Né à Los
Angeles en 1957 et prématurément disparu du sida
en 1999, David Seidner a laissé une œuvre aux registres
multiples, encore largement méconnue. Collaborateur des
revues de mode les plus prestigieuses, il assura durant plusieurs
saisons les campagnes photographiques de la maison Yves Saint Laurent.
La Fondation Pierre Bergé – Yves Saint Laurent présente
son travail le plus personnel. On ne peut qu’admirer sa maîtrise,
sa technique, tout en étant bouleversé par l’émotion
qui sourd à tout moment. Articulées autour de différents
thèmes - corps fragmentés, nus, portraits, ainsi qu’une
ultime et éblouissante séquence d’orchidées
- les œuvres exposées ici allient le souci formel le
plus extrême à la sensualité la plus raffinée.
Avant-propos
par Pierre Bergé
J’ai connu David Seidner à New York au début
des années 80. Il n’était pas encore l’artiste
qu’il allait devenir mais on comprenait tout de suite, à l’écouter,
qu’il allait occuper dans l’histoire de la photographie
une place importante. Sa culture était vaste, son français,
impeccable, et ses goûts, justes. Très vite nous devînmes
amis et bientôt il devait travailler pour Yves Saint Laurent.
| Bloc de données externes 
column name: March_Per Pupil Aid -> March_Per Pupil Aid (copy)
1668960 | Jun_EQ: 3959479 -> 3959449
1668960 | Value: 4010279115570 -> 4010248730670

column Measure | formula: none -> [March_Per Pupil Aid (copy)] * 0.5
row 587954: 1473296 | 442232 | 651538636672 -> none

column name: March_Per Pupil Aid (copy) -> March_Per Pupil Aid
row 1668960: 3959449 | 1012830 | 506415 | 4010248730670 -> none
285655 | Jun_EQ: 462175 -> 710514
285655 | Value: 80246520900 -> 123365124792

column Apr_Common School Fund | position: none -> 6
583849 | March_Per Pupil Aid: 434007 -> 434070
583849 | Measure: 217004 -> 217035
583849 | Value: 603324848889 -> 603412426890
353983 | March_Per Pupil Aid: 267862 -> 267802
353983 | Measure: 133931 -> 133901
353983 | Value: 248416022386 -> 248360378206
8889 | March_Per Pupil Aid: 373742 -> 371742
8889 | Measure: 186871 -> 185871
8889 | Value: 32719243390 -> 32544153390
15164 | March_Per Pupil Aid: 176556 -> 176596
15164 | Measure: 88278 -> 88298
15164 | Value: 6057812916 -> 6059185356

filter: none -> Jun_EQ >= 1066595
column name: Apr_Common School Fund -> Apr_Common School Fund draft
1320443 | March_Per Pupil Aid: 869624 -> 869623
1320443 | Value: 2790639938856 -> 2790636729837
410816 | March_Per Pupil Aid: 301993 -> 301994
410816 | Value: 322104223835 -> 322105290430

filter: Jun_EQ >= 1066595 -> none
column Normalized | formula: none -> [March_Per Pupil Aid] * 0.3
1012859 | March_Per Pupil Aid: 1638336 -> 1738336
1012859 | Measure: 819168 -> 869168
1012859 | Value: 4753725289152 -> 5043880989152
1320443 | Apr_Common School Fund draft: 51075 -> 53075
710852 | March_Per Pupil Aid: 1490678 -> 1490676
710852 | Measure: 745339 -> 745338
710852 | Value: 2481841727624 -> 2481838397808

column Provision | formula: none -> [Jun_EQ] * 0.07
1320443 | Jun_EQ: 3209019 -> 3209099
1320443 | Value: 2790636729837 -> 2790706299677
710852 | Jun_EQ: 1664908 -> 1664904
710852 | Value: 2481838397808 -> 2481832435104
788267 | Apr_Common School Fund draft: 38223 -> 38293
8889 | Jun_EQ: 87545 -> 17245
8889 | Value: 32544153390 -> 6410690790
Je me souviens parfaitement du moment où je lui ai dit : " David,
si tu peux photographier en même temps une femme, la tour Eiffel
et un bouquet de roses, alors tu signeras la publicité du
nouveau parfum Paris ". Il le fit, et cette photo devait s’étaler
sur les pages des magazines du monde entier. Bien sûr, il y
avait une femme, la Tour Eiffel et un bouquet de roses, mais il y
avait surtout une photo. En effet, David ne sacrifiait pas à la
facilité, au joli. Il conserva toute sa vie la rigueur qui
accompagne la création. Les oeuvres que nous présentons
ici sont parmi les dernières faites par lui. Son chant du
cygne. On ne peut qu’admirer sa maîtrise, sa technique,
tout en étant bouleversé par l’émotion
qui sourd à tout moment. Avec ses fleurs, il rejoint dans
un chromatisme éblouissant des oeuvres qu’il admirait
par-dessus tout : les pastels de Manet. Ses nus sont une leçon
de dignité et ne doivent rien à un voyeurisme facile.
J’ai beaucoup aimé David et je suis heureux, avec cette
exposition, de le lui montrer. Et de lui dire mon admiration.
Note des commissaires de l'exposition
par Violeta Sanchez et Gilles Jaroslaw
Avec cette exposition, nous souhaitons rendre hommage à l’artiste
David Seidner, qui, soucieux de forger son identité, puise
dans l’histoire de l’art une dimension universelle et
dans l’art contemporain la substance de son être.
Si l’on peut parler de la mémoire comme d’un courant
artistique, l’oeuvre de Seidner devrait sans nul doute lui
appartenir.
Mémoire des artistes qu’il inscrit dans le platine,
tels les bustes classiques, icônes intemporelles de notre histoire.
Passeur, il inventorie la forme, lui conférant par sa conviction
la gravité de l’âme.
Ainsi la chair des nus, académiques, dépouillés
de tout artifice, illustre sa quête de la matière, picturale,
humaine et photographique.
Il privilégie les éléments de décor humbles,
fil de fer, bris de miroir, murs à la peinture patinée
par le temps. Il joue avec la chimie, stratifie les Ektachrome, surimprime
les négatifs, interpose des plaques de verre peintes entre
l’objectif et son sujet, fait de la prise de vue une performance.
Cette recherche l’obsède jusqu’à ce qu’il
devienne lui-même son sujet d’expérimentation.
Avec ses autoportraits nus, il se statufie, s’immortalise.
Mémoire façonnée inlassablement, où le
processus retrouve son sens et la perfection prend vie.
Des portraits fragmentés de jeunesse aux Orchidées,
vulnérables et irréductibles, à son image, commence,
s’accomplit et s’achève sa quête. Seules
subsistent beauté, sensualité, couleur et lumière.